Assignment.
From start to end, write out the following data exactly, apart from its images.

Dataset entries

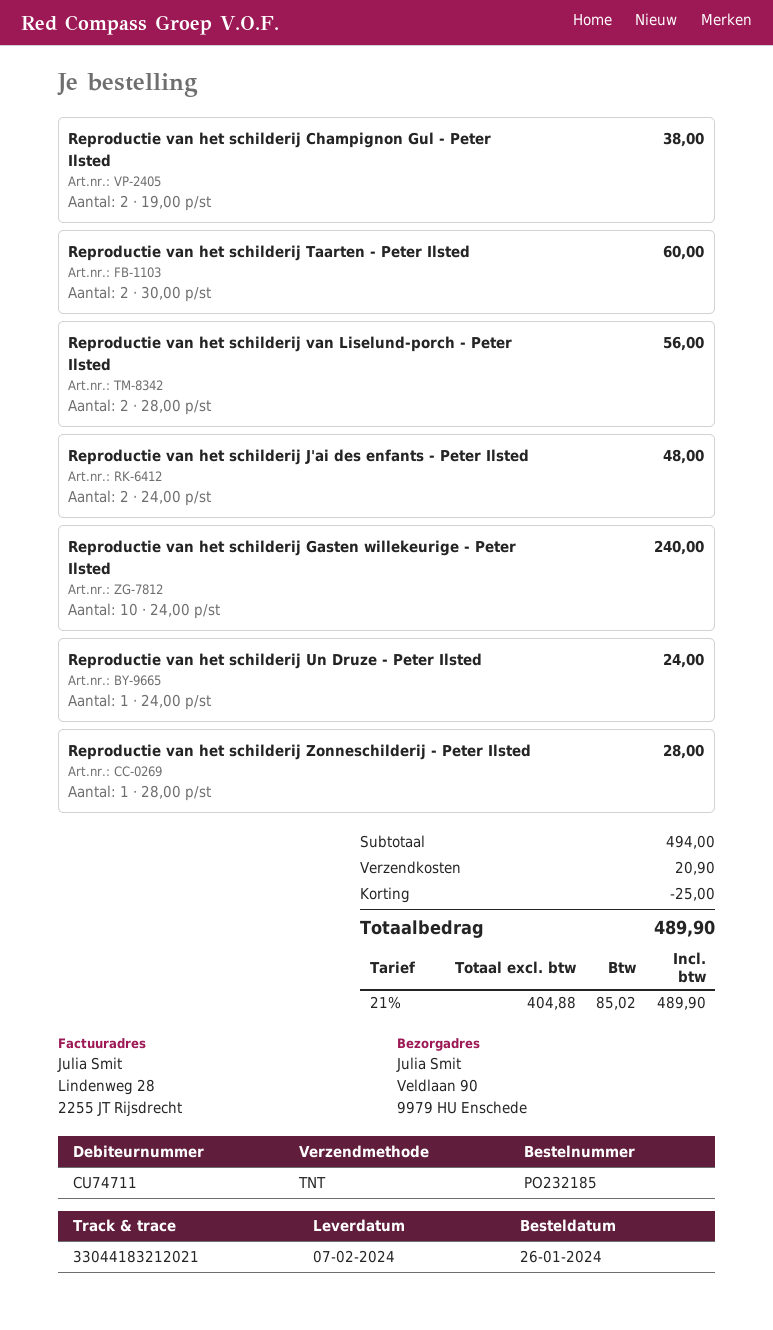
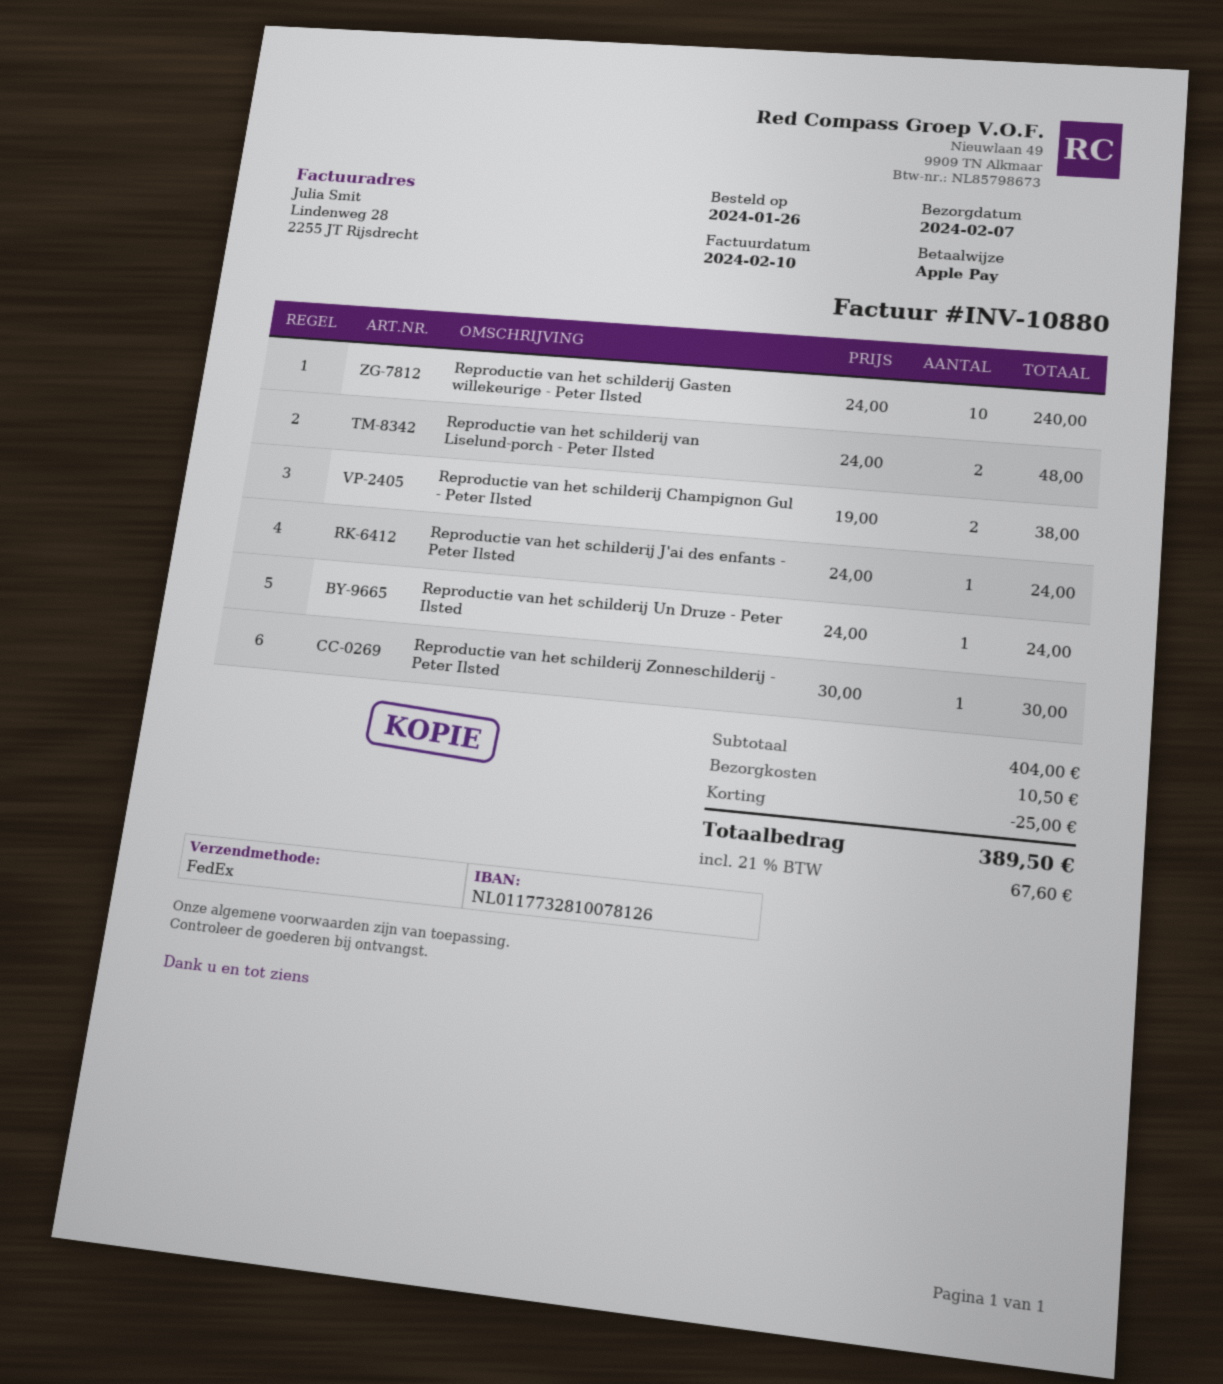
shipping method: TNT -> FedEx
Reproductie van het schilderij Taarten - Peter Ilsted: 2 x 30.00 = 60.00 -> none
Reproductie van het schilderij van Liselund-porch - Peter Ilsted: 2 x 28.00 = 56.00 -> 2 x 24.00 = 48.00
Reproductie van het schilderij J'ai des enfants - Peter Ilsted: 2 x 24.00 = 48.00 -> 1 x 24.00 = 24.00
Reproductie van het schilderij Zonneschilderij - Peter Ilsted: 1 x 28.00 = 28.00 -> 1 x 30.00 = 30.00
subtotal: 494.00 -> 404.00
shipping: 20.90 -> 10.50
tax: 21% = 85.02 -> 21% = 67.60
total: 489.90 -> 389.50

Response.
shipping method: TNT -> FedEx
Reproductie van het schilderij Taarten - Peter Ilsted: 2 x 30.00 = 60.00 -> none
Reproductie van het schilderij van Liselund-porch - Peter Ilsted: 2 x 28.00 = 56.00 -> 2 x 24.00 = 48.00
Reproductie van het schilderij J'ai des enfants - Peter Ilsted: 2 x 24.00 = 48.00 -> 1 x 24.00 = 24.00
Reproductie van het schilderij Zonneschilderij - Peter Ilsted: 1 x 28.00 = 28.00 -> 1 x 30.00 = 30.00
subtotal: 494.00 -> 404.00
shipping: 20.90 -> 10.50
tax: 21% = 85.02 -> 21% = 67.60
total: 489.90 -> 389.50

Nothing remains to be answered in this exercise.